**Work to complete:**
Repeat every record exactly, but keep images out of the copy.

- - -

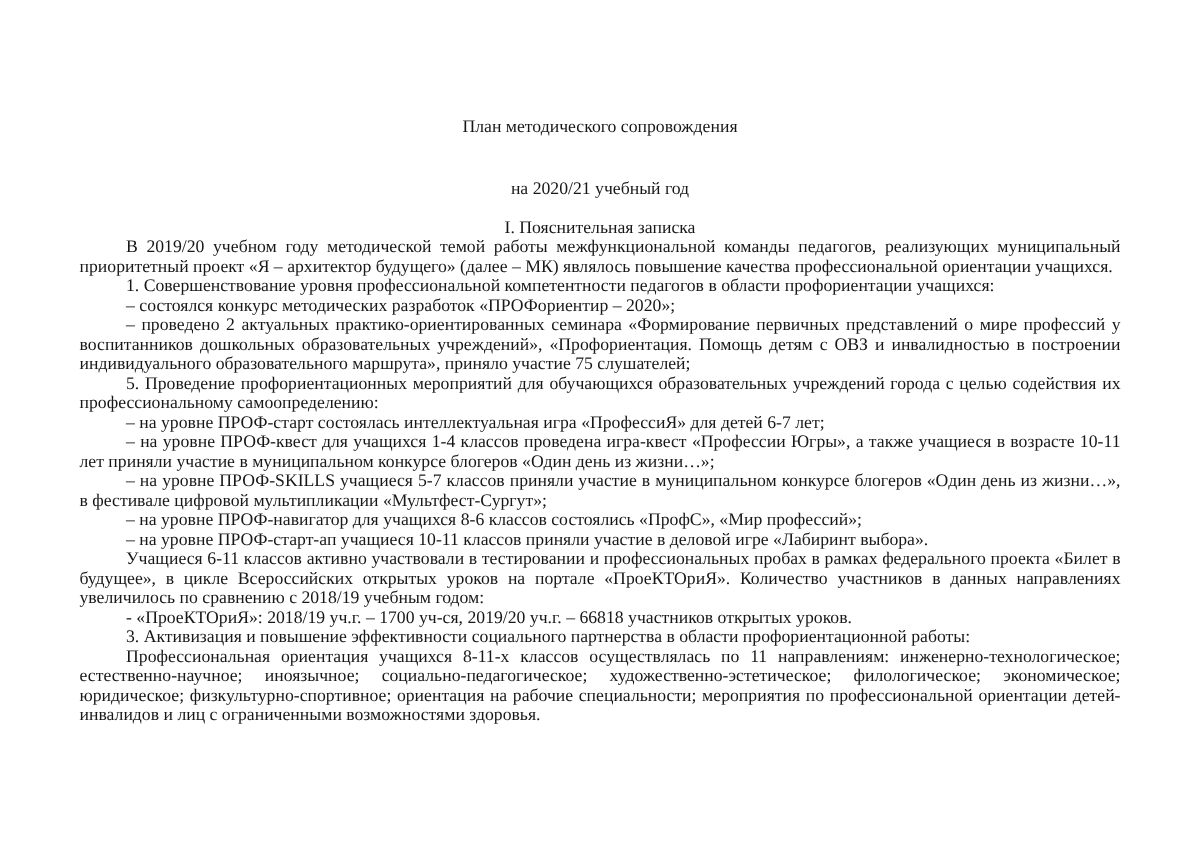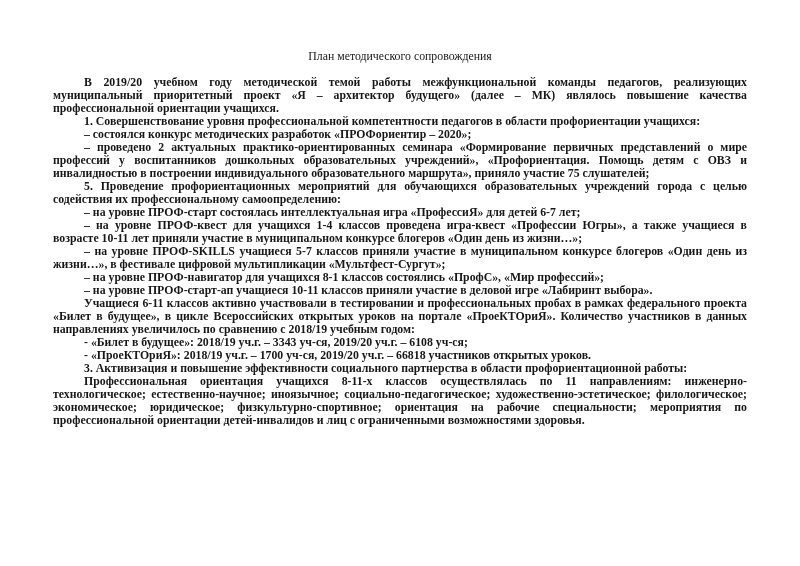--- a/index.html
+++ b/index.html
@@ -28,6 +28,7 @@
   }
   .title-line {
     white-space: nowrap;
+    margin-top: 28px;
   }
   .blank-line {
     height: 13px;

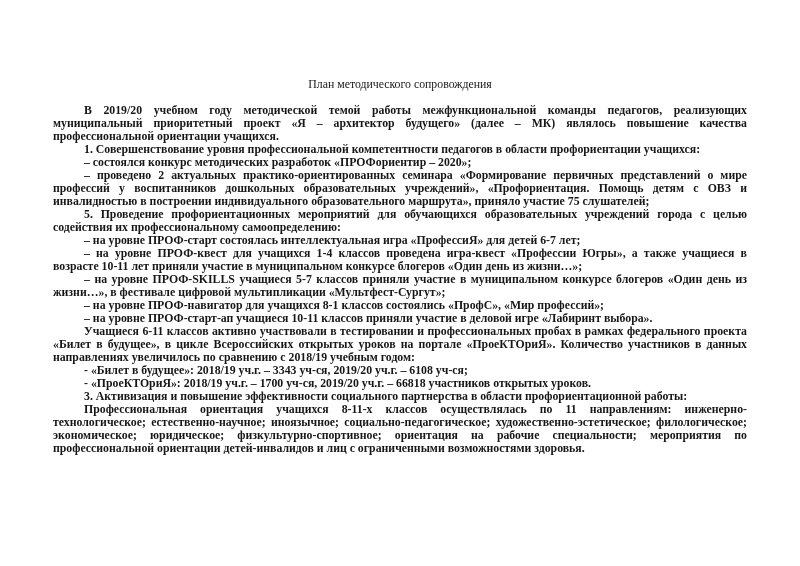--- a/index.html
+++ b/index.html
@@ -50,6 +50,7 @@
 
   <div class="title-block">
     <div class="title-line">План методического сопровождения</div>
+    <div class="title-line">на 2020/21 учебный год</div>
   </div>
 
   <div class="blank-line"></div>

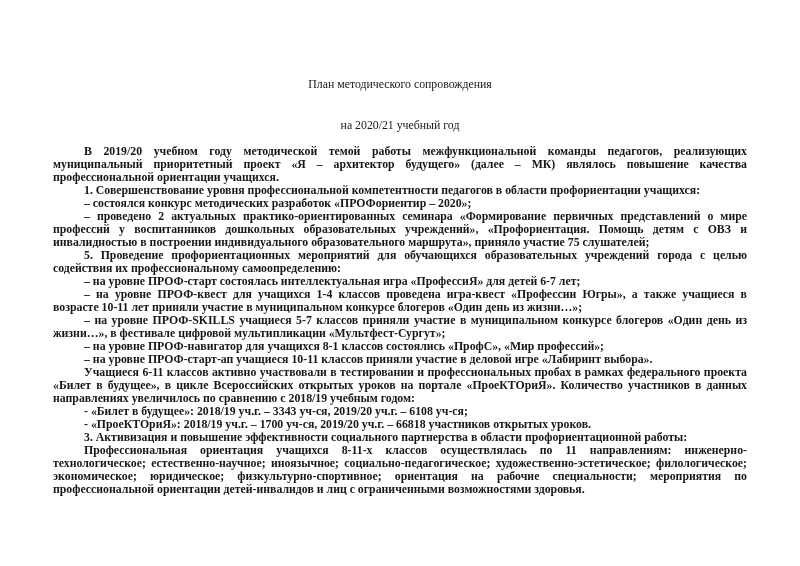--- a/index.html
+++ b/index.html
@@ -55,6 +55,7 @@
 
   <div class="blank-line"></div>
 
+  <div class="section-heading">I. Пояснительная записка</div>
 
   <div class="body-text">
     <p>В 2019/20 учебном году методической темой работы межфункциональной команды педагогов, реализующих муниципальный приоритетный проект «Я – архитектор будущего» (далее – МК) являлось повышение качества профессиональной ориентации учащихся.</p>

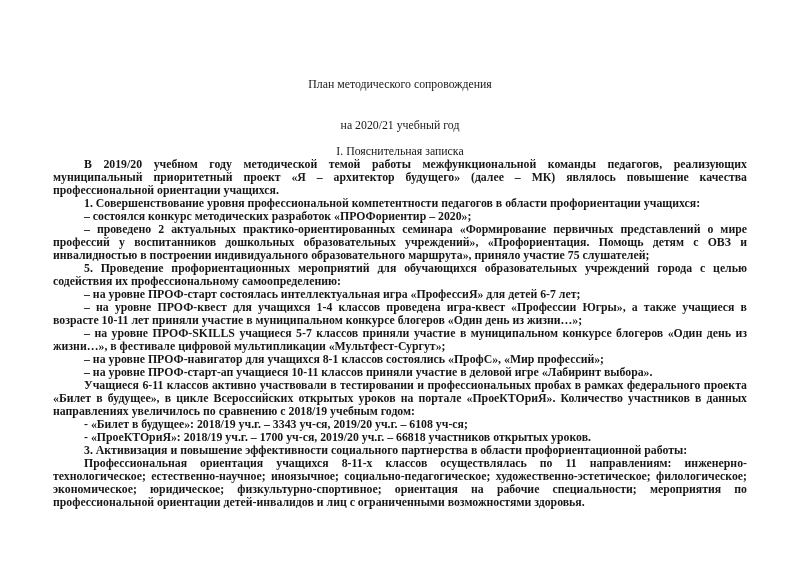--- a/index.html
+++ b/index.html
@@ -40,7 +40,6 @@
     margin: 0;
     text-align: justify;
     text-indent: 31px;
-    font-weight: bold;
   }
 </style>
 </head>

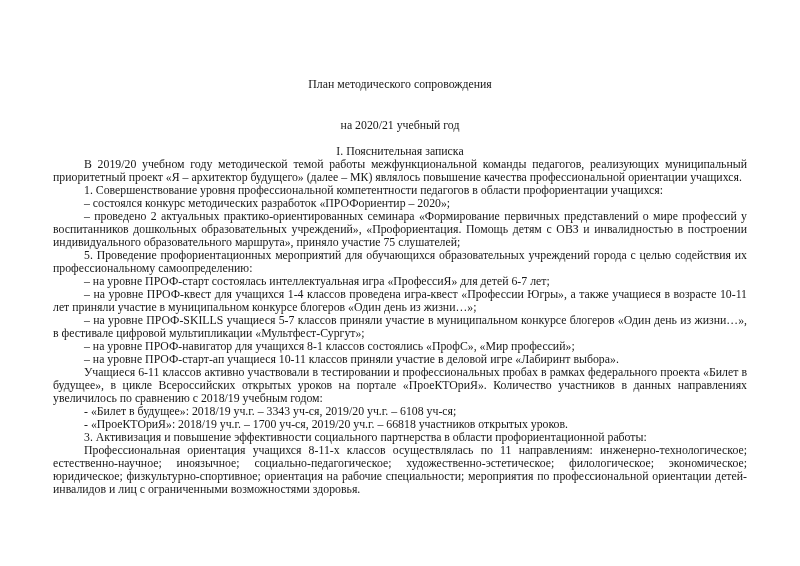--- a/index.html
+++ b/index.html
@@ -65,7 +65,7 @@
     <p>– на уровне ПРОФ-старт состоялась интеллектуальная игра «ПрофессиЯ» для детей 6-7 лет;</p>
     <p>– на уровне ПРОФ-квест для учащихся 1-4 классов проведена игра-квест «Профессии Югры», а также учащиеся в возрасте 10-11 лет приняли участие в муниципальном конкурсе блогеров «Один день из жизни…»;</p>
     <p>– на уровне ПРОФ-SKILLS учащиеся 5-7 классов приняли участие в муниципальном конкурсе блогеров «Один день из жизни…», в фестивале цифровой мультипликации «Мультфест-Сургут»;</p>
-    <p>– на уровне ПРОФ-навигатор для учащихся 8-1 классов состоялись «ПрофС», «Мир профессий»;</p>
+    <p>– на уровне ПРОФ-навигатор для учащихся 8-6 классов состоялись «ПрофС», «Мир профессий»;</p>
     <p>– на уровне ПРОФ-старт-ап учащиеся 10-11 классов приняли участие в деловой игре «Лабиринт выбора».</p>
     <p>Учащиеся 6-11 классов активно участвовали в тестировании и профессиональных пробах в рамках федерального проекта «Билет в будущее», в цикле Всероссийских открытых уроков на портале «ПроеКТОриЯ». Количество участников в данных направлениях увеличилось по сравнению с 2018/19 учебным годом:</p>
     <p>- «Билет в будущее»: 2018/19 уч.г. – 3343 уч-ся, 2019/20 уч.г. – 6108 уч-ся;</p>

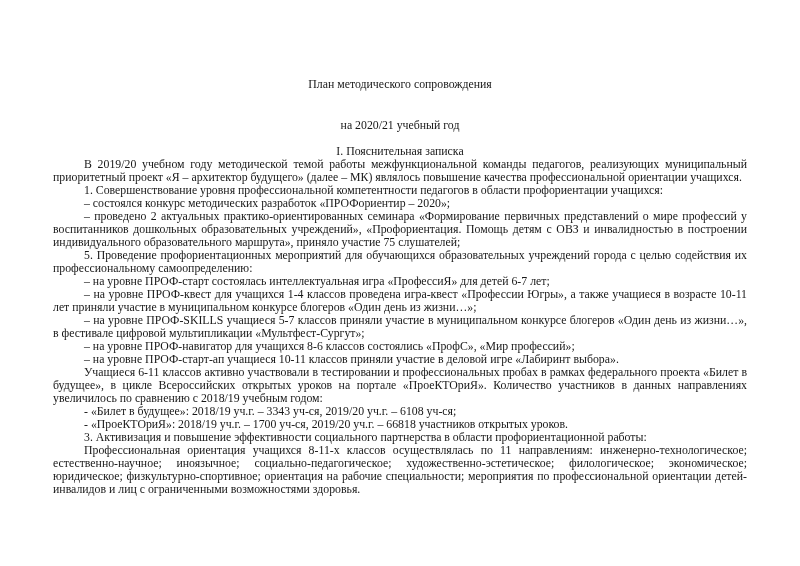--- a/index.html
+++ b/index.html
@@ -68,7 +68,6 @@
     <p>– на уровне ПРОФ-навигатор для учащихся 8-6 классов состоялись «ПрофС», «Мир профессий»;</p>
     <p>– на уровне ПРОФ-старт-ап учащиеся 10-11 классов приняли участие в деловой игре «Лабиринт выбора».</p>
     <p>Учащиеся 6-11 классов активно участвовали в тестировании и профессиональных пробах в рамках федерального проекта «Билет в будущее», в цикле Всероссийских открытых уроков на портале «ПроеКТОриЯ». Количество участников в данных направлениях увеличилось по сравнению с 2018/19 учебным годом:</p>
-    <p>- «Билет в будущее»: 2018/19 уч.г. – 3343 уч-ся, 2019/20 уч.г. – 6108 уч-ся;</p>
     <p>- «ПроеКТОриЯ»: 2018/19 уч.г. – 1700 уч-ся, 2019/20 уч.г. – 66818 участников открытых уроков.</p>
     <p>3. Активизация и повышение эффективности социального партнерства в области профориентационной работы:</p>
     <p>Профессиональная ориентация учащихся 8-11-х классов осуществлялась по 11 направлениям: инженерно-технологическое; естественно-научное; иноязычное; социально-педагогическое; художественно-эстетическое; филологическое; экономическое; юридическое; физкультурно-спортивное; ориентация на рабочие специальности; мероприятия по профессиональной ориентации детей-инвалидов и лиц с ограниченными возможностями здоровья.</p>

- - -

**Task result:**
--- a/index.html
+++ b/index.html
@@ -28,6 +28,7 @@
   }
   .title-line {
     white-space: nowrap;
+    margin-top: 28px;
   }
   .blank-line {
     height: 13px;

--- a/index.html
+++ b/index.html
@@ -50,6 +50,7 @@
 
   <div class="title-block">
     <div class="title-line">План методического сопровождения</div>
+    <div class="title-line">на 2020/21 учебный год</div>
   </div>
 
   <div class="blank-line"></div>

--- a/index.html
+++ b/index.html
@@ -55,6 +55,7 @@
 
   <div class="blank-line"></div>
 
+  <div class="section-heading">I. Пояснительная записка</div>
 
   <div class="body-text">
     <p>В 2019/20 учебном году методической темой работы межфункциональной команды педагогов, реализующих муниципальный приоритетный проект «Я – архитектор будущего» (далее – МК) являлось повышение качества профессиональной ориентации учащихся.</p>

--- a/index.html
+++ b/index.html
@@ -40,7 +40,6 @@
     margin: 0;
     text-align: justify;
     text-indent: 31px;
-    font-weight: bold;
   }
 </style>
 </head>

--- a/index.html
+++ b/index.html
@@ -65,7 +65,7 @@
     <p>– на уровне ПРОФ-старт состоялась интеллектуальная игра «ПрофессиЯ» для детей 6-7 лет;</p>
     <p>– на уровне ПРОФ-квест для учащихся 1-4 классов проведена игра-квест «Профессии Югры», а также учащиеся в возрасте 10-11 лет приняли участие в муниципальном конкурсе блогеров «Один день из жизни…»;</p>
     <p>– на уровне ПРОФ-SKILLS учащиеся 5-7 классов приняли участие в муниципальном конкурсе блогеров «Один день из жизни…», в фестивале цифровой мультипликации «Мультфест-Сургут»;</p>
-    <p>– на уровне ПРОФ-навигатор для учащихся 8-1 классов состоялись «ПрофС», «Мир профессий»;</p>
+    <p>– на уровне ПРОФ-навигатор для учащихся 8-6 классов состоялись «ПрофС», «Мир профессий»;</p>
     <p>– на уровне ПРОФ-старт-ап учащиеся 10-11 классов приняли участие в деловой игре «Лабиринт выбора».</p>
     <p>Учащиеся 6-11 классов активно участвовали в тестировании и профессиональных пробах в рамках федерального проекта «Билет в будущее», в цикле Всероссийских открытых уроков на портале «ПроеКТОриЯ». Количество участников в данных направлениях увеличилось по сравнению с 2018/19 учебным годом:</p>
     <p>- «Билет в будущее»: 2018/19 уч.г. – 3343 уч-ся, 2019/20 уч.г. – 6108 уч-ся;</p>

--- a/index.html
+++ b/index.html
@@ -68,7 +68,6 @@
     <p>– на уровне ПРОФ-навигатор для учащихся 8-6 классов состоялись «ПрофС», «Мир профессий»;</p>
     <p>– на уровне ПРОФ-старт-ап учащиеся 10-11 классов приняли участие в деловой игре «Лабиринт выбора».</p>
     <p>Учащиеся 6-11 классов активно участвовали в тестировании и профессиональных пробах в рамках федерального проекта «Билет в будущее», в цикле Всероссийских открытых уроков на портале «ПроеКТОриЯ». Количество участников в данных направлениях увеличилось по сравнению с 2018/19 учебным годом:</p>
-    <p>- «Билет в будущее»: 2018/19 уч.г. – 3343 уч-ся, 2019/20 уч.г. – 6108 уч-ся;</p>
     <p>- «ПроеКТОриЯ»: 2018/19 уч.г. – 1700 уч-ся, 2019/20 уч.г. – 66818 участников открытых уроков.</p>
     <p>3. Активизация и повышение эффективности социального партнерства в области профориентационной работы:</p>
     <p>Профессиональная ориентация учащихся 8-11-х классов осуществлялась по 11 направлениям: инженерно-технологическое; естественно-научное; иноязычное; социально-педагогическое; художественно-эстетическое; филологическое; экономическое; юридическое; физкультурно-спортивное; ориентация на рабочие специальности; мероприятия по профессиональной ориентации детей-инвалидов и лиц с ограниченными возможностями здоровья.</p>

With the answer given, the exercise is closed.